Goal of the exercise: Transcribe all of the records, leaving out any pictures.

━━━ Materials provided ━━━

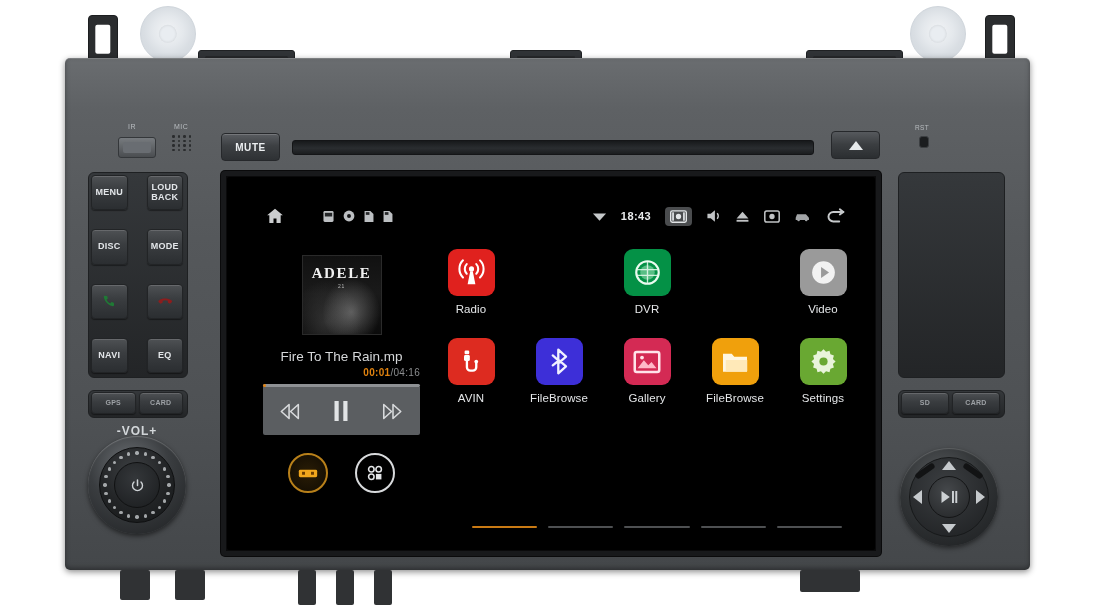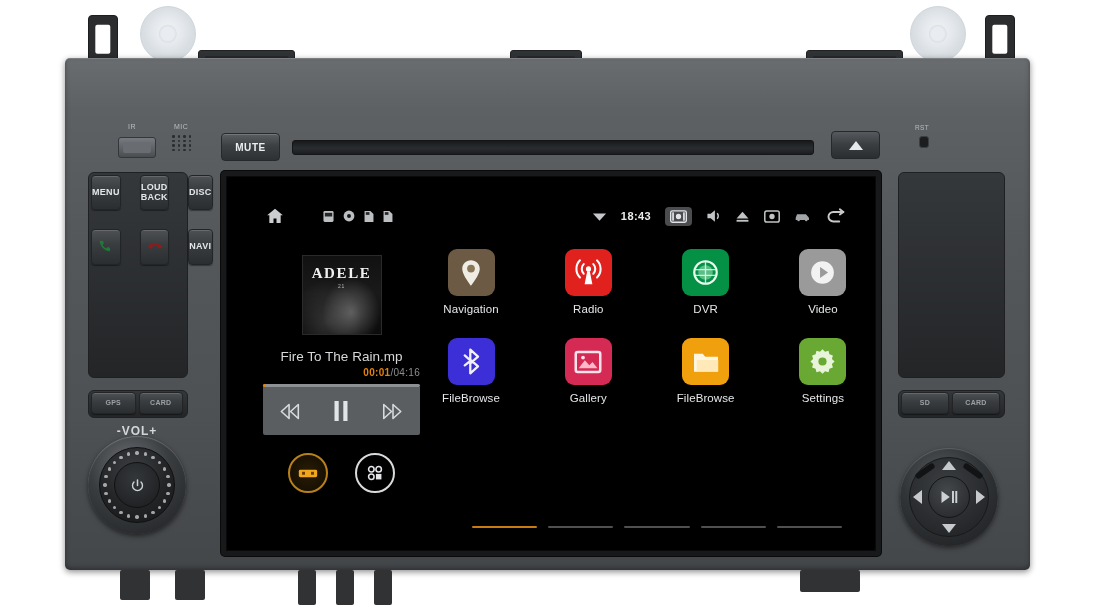--- a/index.html
+++ b/index.html
@@ -51,7 +51,7 @@
 
   
   .side-pad{position:absolute;background:linear-gradient(180deg,#35383b,#232527);border-radius:6px;border:1px solid #1e2022;}
-  .btn-grid{position:absolute;display:grid;grid-template-columns:1fr 1fr 1fr 1fr;gap:19px;}
+  .btn-grid{position:absolute;display:grid;grid-template-columns:1fr 1fr;gap:19px;}
   .hw-btn{position:relative;border-radius:4px;
           background:linear-gradient(180deg,#4e5154 0%,#3a3d40 42%,#2b2e31 100%);
           border:1px solid #222426;display:flex;align-items:center;justify-content:center;

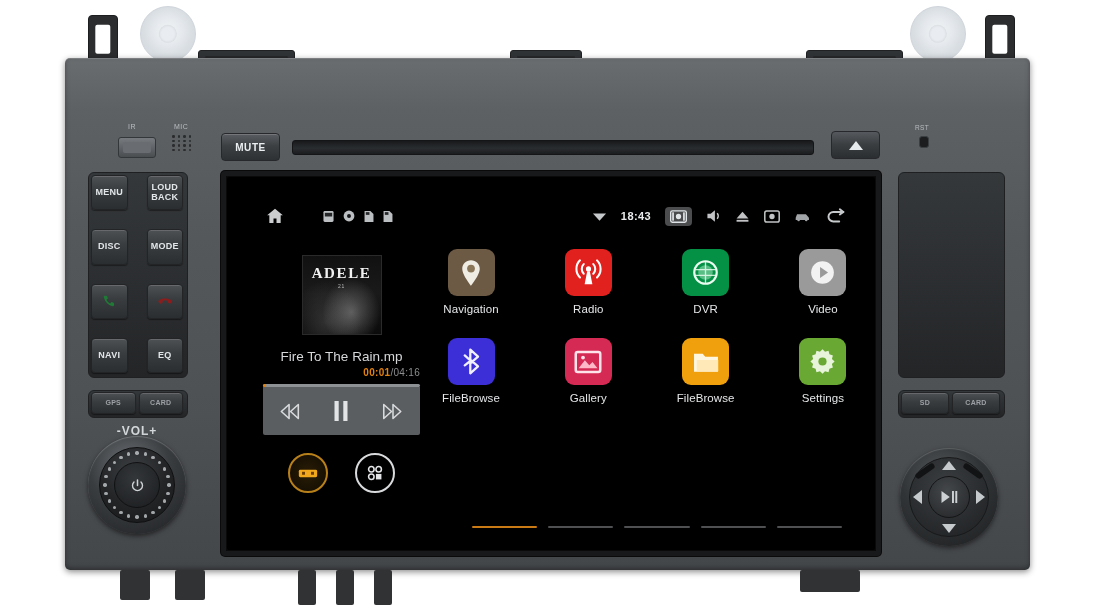--- a/index.html
+++ b/index.html
@@ -461,15 +461,6 @@
     <div id="apps">
         <div class="apps-row">
           <div class="app">
-            <div class="app-ic" style="background: rgb(109, 90, 69);">
-              <svg viewBox="0 0 24 24" width="30" height="30">
-                <path d="M12 1.8c-4 0-7 3-7 6.8 0 5 7 13.6 7 13.6s7-8.6 7-13.6c0-3.8-3-6.8-7-6.8z" fill="#efece4"></path>
-                <circle cx="12" cy="8.4" r="3.1" fill="#8a7658"></circle>
-              </svg>
-            </div>
-            <div class="app-lb">Navigation</div>
-          </div>
-          <div class="app">
             <div class="app-ic" style="background: rgb(224, 33, 30);">
               <svg viewBox="0 0 24 24" width="31" height="31">
                 <circle cx="12" cy="9.2" r="2" fill="#fff"></circle>

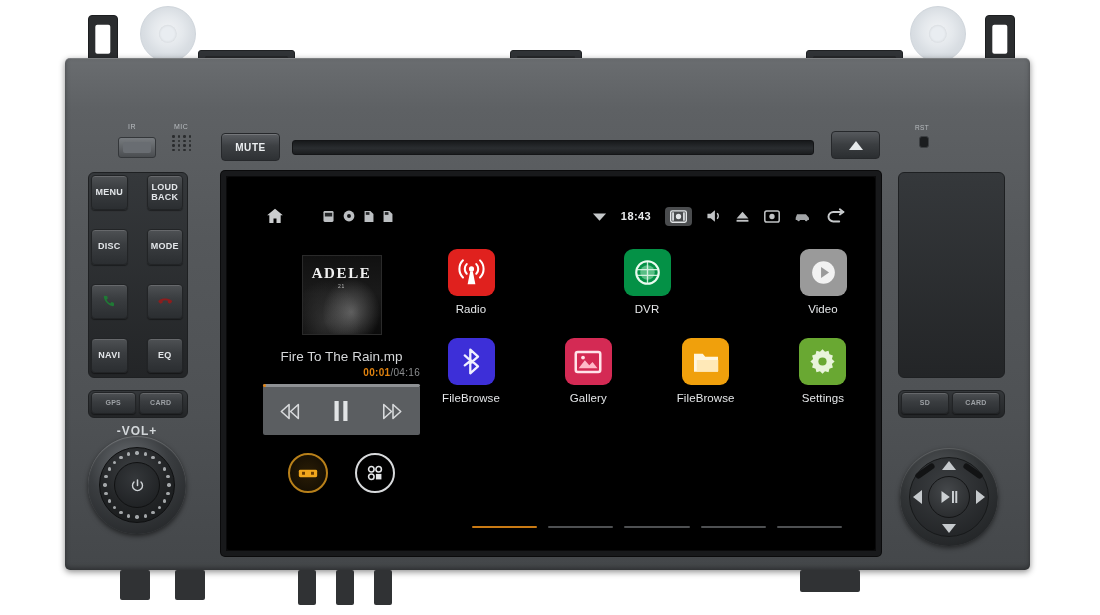--- a/index.html
+++ b/index.html
@@ -493,6 +493,17 @@
         </div>
         <div class="apps-row">
           <div class="app">
+            <div class="app-ic" style="background: rgb(221, 43, 32);">
+              <svg viewBox="0 0 24 24" width="28" height="28">
+                <rect x="6.5" y="2.2" width="4" height="3" rx="1" fill="#fff"></rect>
+                <rect x="6" y="5.8" width="5" height="5.4" rx="1.4" fill="#fff"></rect>
+                <path d="M8.5 11.2 v5.2 a3 3 0 0 0 3 3 h2 a3 3 0 0 0 3 -3 v-4" stroke="#fff" stroke-width="2" fill="none" stroke-linecap="round"></path>
+                <circle cx="16.5" cy="11.6" r="1.6" fill="#fff"></circle>
+              </svg>
+            </div>
+            <div class="app-lb">AVIN</div>
+          </div>
+          <div class="app">
             <div class="app-ic" style="background: rgb(61, 47, 216);">
               <svg viewBox="0 0 24 24" width="29" height="29">
                 <path d="M11 2.2 L17.4 8 L11 13.6 V2.2 z M11 10.4 L17.4 16 L11 21.8 V10.4 z M6.4 7 L11 11 M6.4 15.2 L11 11.6" stroke="#f0f0ff" stroke-width="1.9" fill="none" stroke-linejoin="round" stroke-linecap="round"></path>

━━━

Completed exercise:
--- a/index.html
+++ b/index.html
@@ -51,7 +51,7 @@
 
   
   .side-pad{position:absolute;background:linear-gradient(180deg,#35383b,#232527);border-radius:6px;border:1px solid #1e2022;}
-  .btn-grid{position:absolute;display:grid;grid-template-columns:1fr 1fr 1fr 1fr;gap:19px;}
+  .btn-grid{position:absolute;display:grid;grid-template-columns:1fr 1fr;gap:19px;}
   .hw-btn{position:relative;border-radius:4px;
           background:linear-gradient(180deg,#4e5154 0%,#3a3d40 42%,#2b2e31 100%);
           border:1px solid #222426;display:flex;align-items:center;justify-content:center;

--- a/index.html
+++ b/index.html
@@ -461,15 +461,6 @@
     <div id="apps">
         <div class="apps-row">
           <div class="app">
-            <div class="app-ic" style="background: rgb(109, 90, 69);">
-              <svg viewBox="0 0 24 24" width="30" height="30">
-                <path d="M12 1.8c-4 0-7 3-7 6.8 0 5 7 13.6 7 13.6s7-8.6 7-13.6c0-3.8-3-6.8-7-6.8z" fill="#efece4"></path>
-                <circle cx="12" cy="8.4" r="3.1" fill="#8a7658"></circle>
-              </svg>
-            </div>
-            <div class="app-lb">Navigation</div>
-          </div>
-          <div class="app">
             <div class="app-ic" style="background: rgb(224, 33, 30);">
               <svg viewBox="0 0 24 24" width="31" height="31">
                 <circle cx="12" cy="9.2" r="2" fill="#fff"></circle>

--- a/index.html
+++ b/index.html
@@ -493,6 +493,17 @@
         </div>
         <div class="apps-row">
           <div class="app">
+            <div class="app-ic" style="background: rgb(221, 43, 32);">
+              <svg viewBox="0 0 24 24" width="28" height="28">
+                <rect x="6.5" y="2.2" width="4" height="3" rx="1" fill="#fff"></rect>
+                <rect x="6" y="5.8" width="5" height="5.4" rx="1.4" fill="#fff"></rect>
+                <path d="M8.5 11.2 v5.2 a3 3 0 0 0 3 3 h2 a3 3 0 0 0 3 -3 v-4" stroke="#fff" stroke-width="2" fill="none" stroke-linecap="round"></path>
+                <circle cx="16.5" cy="11.6" r="1.6" fill="#fff"></circle>
+              </svg>
+            </div>
+            <div class="app-lb">AVIN</div>
+          </div>
+          <div class="app">
             <div class="app-ic" style="background: rgb(61, 47, 216);">
               <svg viewBox="0 0 24 24" width="29" height="29">
                 <path d="M11 2.2 L17.4 8 L11 13.6 V2.2 z M11 10.4 L17.4 16 L11 21.8 V10.4 z M6.4 7 L11 11 M6.4 15.2 L11 11.6" stroke="#f0f0ff" stroke-width="1.9" fill="none" stroke-linejoin="round" stroke-linecap="round"></path>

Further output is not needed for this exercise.